# [PROBLEM TO SOLVE]
Look for the string "estas" in the listing. Copy each line that has it.
★ ★ ★ ★
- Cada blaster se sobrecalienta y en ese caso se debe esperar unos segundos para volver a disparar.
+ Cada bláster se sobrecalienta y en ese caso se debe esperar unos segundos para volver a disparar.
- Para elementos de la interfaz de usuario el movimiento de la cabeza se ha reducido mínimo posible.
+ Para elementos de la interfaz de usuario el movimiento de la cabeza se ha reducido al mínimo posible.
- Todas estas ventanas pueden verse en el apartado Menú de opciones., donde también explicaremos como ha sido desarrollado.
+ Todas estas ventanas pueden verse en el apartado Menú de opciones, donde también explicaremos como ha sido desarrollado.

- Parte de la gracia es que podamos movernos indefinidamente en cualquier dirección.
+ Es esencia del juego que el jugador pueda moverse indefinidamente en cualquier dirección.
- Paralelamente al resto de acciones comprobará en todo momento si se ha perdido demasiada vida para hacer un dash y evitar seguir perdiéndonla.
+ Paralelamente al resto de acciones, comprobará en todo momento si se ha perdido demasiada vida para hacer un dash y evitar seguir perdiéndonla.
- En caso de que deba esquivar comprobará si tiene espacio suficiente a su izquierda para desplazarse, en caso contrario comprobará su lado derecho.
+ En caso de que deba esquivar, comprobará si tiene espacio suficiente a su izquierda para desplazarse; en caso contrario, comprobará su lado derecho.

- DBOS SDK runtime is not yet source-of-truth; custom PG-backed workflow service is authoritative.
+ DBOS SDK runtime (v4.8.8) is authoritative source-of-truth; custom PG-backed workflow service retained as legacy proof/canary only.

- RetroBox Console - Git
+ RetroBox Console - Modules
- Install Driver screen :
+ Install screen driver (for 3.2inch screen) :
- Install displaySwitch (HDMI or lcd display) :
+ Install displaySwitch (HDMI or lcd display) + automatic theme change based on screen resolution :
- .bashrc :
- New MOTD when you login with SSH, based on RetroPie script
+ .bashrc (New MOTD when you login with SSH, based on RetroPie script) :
★ ★ ★ ★
# [PROBLEM SOLUTION]
- Todas estas ventanas pueden verse en el apartado Menú de opciones., donde también explicaremos como ha sido desarrollado.
+ Todas estas ventanas pueden verse en el apartado Menú de opciones, donde también explicaremos como ha sido desarrollado.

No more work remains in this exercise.